ALIVIO DEL DOLOR

ALIVIO DEL DOLOR

Brian López

01/05/2020

Sus lágrimas lo evidenciaban, sus
pensamientos recurrentes impregnados de tristeza eran cada vez más
frecuentes, intensos y no desaparecían tan rápido como ocurría al
principio; entonces comprendió que el límite de lo aceptable había
llegado. Aquella situación de frustrante insatisfacción no podía
continuar dándose como si hubiese sido el sueño de su vida por el
simple hecho de no salir de su zona de confort.

No tenía mucho, sólo tres piezas de
ropa y un par de zapatos, lo cual ayudó a que el impulso de poner a
salvo su corazón de una relación que podría compararse con una
barca en la que navegan dos personas pero sólo rema una, fuese lo
suficientemente fuerte como para levantarse de la cama y guardar sus
escasas pertenencias en la bolsa de plástico blanca que había
conseguido en su última visita al supermercado.

La gata gris callejera a la que solía
alimentar a través de la ventana no le quitaba la vista de encima.
Sus ojos enormes de un color verde pardo seguían incesantemente sus
movimientos de un lado al otro. Era notable su nerviosismo. Con todo
ya listo para irse y no volver, no paraba de caminar en todas las
direcciones dentro de aquel minúsculo apartamento cada vez que se
acercaba a la puerta y el temor de un futuro inmediato incierto hacía
que se replegase. No sabía a dónde iba a ir, dónde iba a conseguir
dinero, ni si conseguiría comida. Se había dado cuenta que lo que
parecía una liberación era otra prisión. Era como si hiciese lo
que hiciese y estuviese donde estuviese, una condena que desconocía
le privaba siempre de ser libre.

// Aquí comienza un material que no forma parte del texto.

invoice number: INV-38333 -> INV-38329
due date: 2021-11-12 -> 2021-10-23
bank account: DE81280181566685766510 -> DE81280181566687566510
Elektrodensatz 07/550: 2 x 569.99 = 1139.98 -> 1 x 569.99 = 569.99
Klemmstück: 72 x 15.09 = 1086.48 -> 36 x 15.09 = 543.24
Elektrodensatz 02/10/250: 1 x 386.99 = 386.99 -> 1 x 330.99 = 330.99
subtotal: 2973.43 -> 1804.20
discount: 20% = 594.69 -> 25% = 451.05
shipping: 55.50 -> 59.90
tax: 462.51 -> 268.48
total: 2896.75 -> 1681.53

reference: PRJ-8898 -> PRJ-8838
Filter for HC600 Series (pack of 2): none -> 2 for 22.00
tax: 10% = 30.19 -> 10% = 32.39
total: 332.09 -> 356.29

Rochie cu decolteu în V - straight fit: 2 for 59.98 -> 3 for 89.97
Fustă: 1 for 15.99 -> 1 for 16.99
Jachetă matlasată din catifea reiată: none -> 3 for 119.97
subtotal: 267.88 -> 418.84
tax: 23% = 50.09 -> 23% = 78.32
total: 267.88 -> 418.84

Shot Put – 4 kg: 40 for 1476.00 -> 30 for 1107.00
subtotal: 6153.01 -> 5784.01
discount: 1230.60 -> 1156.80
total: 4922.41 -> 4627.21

No aspiraba a comerse el mundo, pero
al menos quería ser lo que los demás eran, a tener lo que los demás
parecían tener: una vida, nada más.

Entonces esa angustia que no le
permitía ver luz por ningún lado, que lejos que darle aire se lo
robaba, hizo que mirase donde mirase sólo viese muros a su
alrededor, unos muros tan altos que ni siquiera podría escalar en un
millón de años.

De repente un repaso mental de su vida
le abordó la mente de manera sorpresiva, haciéndole descubrir que
nunca había sido feliz, que el drama formaba parte de su día a día
de un modo inherente como el brillo en el sol. Entonces, pudo ver con
claridad que el cambio debía ir más allá de una simple huída
hacia algún lugar impreciso.

Desde fuera de la ventana, como si la
gata que aún seguía observando sus movimientos hubiese escuchado
sus pensamientos, maulló y llamó su atención. Consiguió distraer
por unos segundos a esa persona atormentada, quien tras buscar y
darle de comer una lata de atún con la que alimentar a Bola –nombre
que le había puesto a aquella gata callejera–, pudo sentir como si
la solución estuviese en el aire que corría fuera del apartamento.

Encontró una misteriosa paz en la
brisa que rozó su cara, de modo que decidió pasar al exterior y
quedarse un poco en la escalera de emergencia por la que Bola se
movía ágil por la fachada del edificio. Cuando parecía que había
hallado un estado de calma que nunca antes había sentido –al menos
que ella recordase–, se giró hacia la gata, inspiró
profundamente, cerró los ojos, y dejó caer su cuerpo al vacío para
encontrar la paz en los brazos de la muerte.